4) Should the 'real' unique ID be an number in the back end, and for every request to be handled by first doing a query for what company ID this name actually related to.
5) The impact of searching for a transaction in the persistence layer.
6) The possibility of URL rewriting, but then that wouldn't work cleanly in GAE, nor would it solve the issue of ensuring company names are unique.
RESTful webservice vs RESTful website
So, we potentially have this lovely RESTful webservice that the latest snazzy iphone/android app can use (delusions of grandeur). But what about the main website itself? I note, right now, that the URL I see at the top of my page is not 'RESTful': /questions/ask is an action. There is no 'ask' resource on the server. It's more the state of the page, the preparation for POSTing to /questions/ - or if I'm editing, PUTing to /questions/{id}
I also note that Stackoverflow has URIs like /questions/362352/name-of-the-question, and that the latter part can be omitted, and one will be redirected to it.
Should I host a completely separate webapp that consumes my lovely webservice (from the same domain)? Do I even need a separate REST server, or can I rely on content negotiation (JSON/XML) and HTTP verb to select the right method (I'm using Jersey), and return the right representation?
So I could have /companies/aboxo/ return the whole HTML page (using stringtemplate.org) if it's a GET /,text/plain or test/html, and JSON/XML for others?
But what happens for 'add/edit/delete' transaction?
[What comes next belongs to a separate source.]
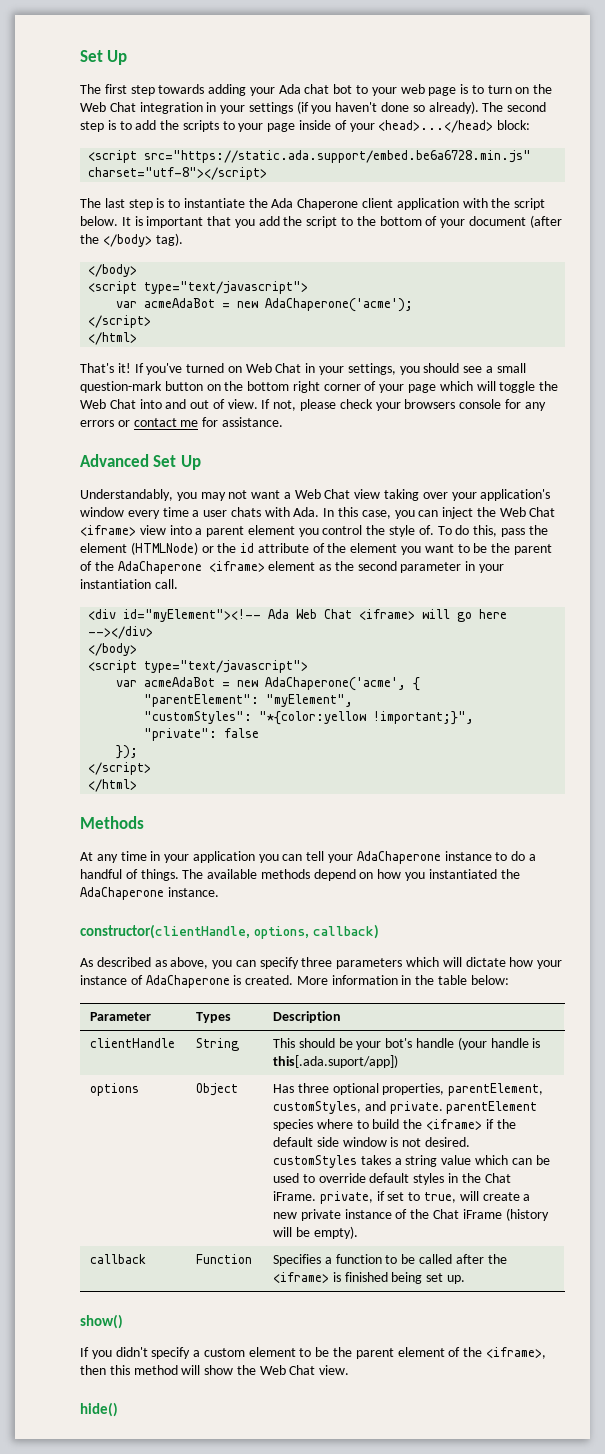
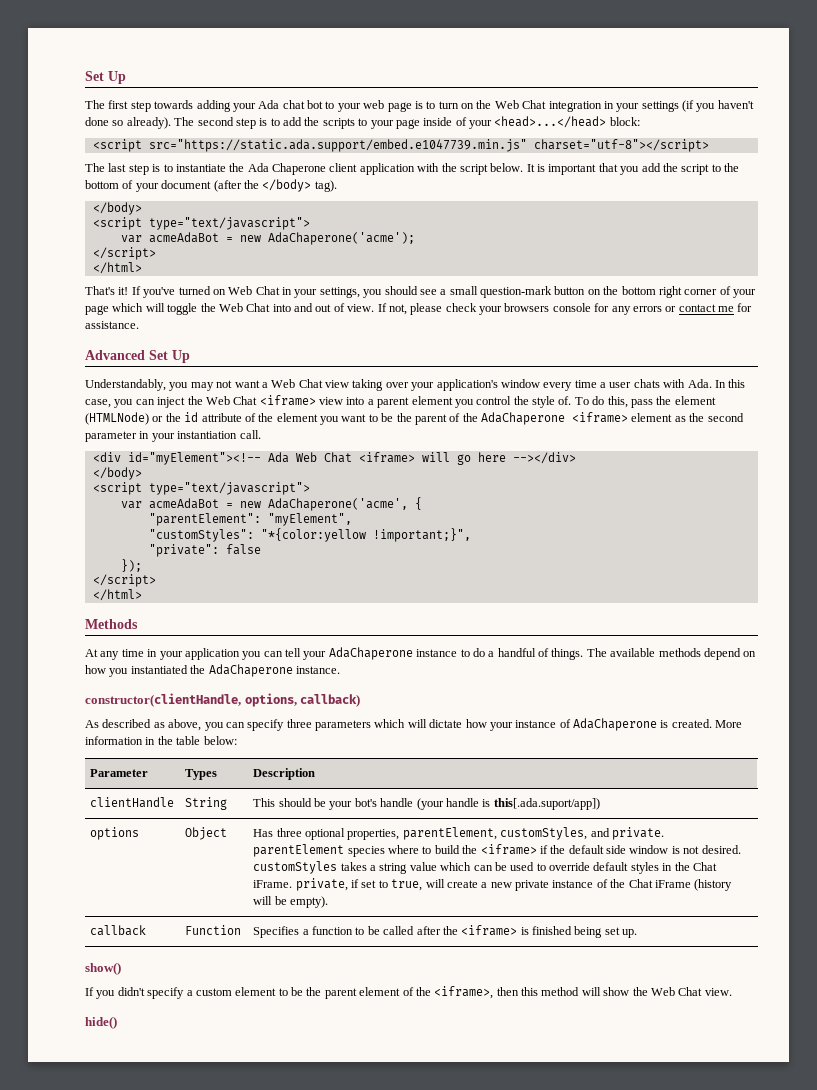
[144,150,532,163] src="https://static.ada.support/embed.be6a6728.min.js" -> [148,139,527,152] src="https://static.ada.support/embed.e1047739.min.js"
Would GET / /companies/freds-painting-ltd/savings/transactions/?template=add be ok (or GET ../transactions/352?template=edit), and that would return the right HTML?
Thinking about this last detail is driving me mad for some reason.
Comments, suggestions, outright ridicule - all welcome!
Marcos
Rails solves the "id vs name" problem by displaying both in the URL but using only the id to actually identify eg:
/companies/62362-freds-painting-ltd/accounts/1-savings/transactions/4831
ie - for the ones that have a "pretty url" the function that generates your path write both the id and the name... but for your router, where relevant: you strip off everything thats not the id.
incidentally, it means your customer could actually write whatever they like into the URL and it'd make no difference:
/companies/62362-i_luv_blue_turtles/accounts/1-your_mum/transactions/4831
and your router still just sees:
/companies/62362/accounts/1/transactions/4831
:)
For a cannonical URI I suggest just /transactions/{id} as I presume the transaction knows what the company and account is. Therefore, #4 :-)
Is SEO a concern? I presume you don't want random folks off the internet googling for X company's transactions?! Therefore, I would just keep names (which may change) out of the URI.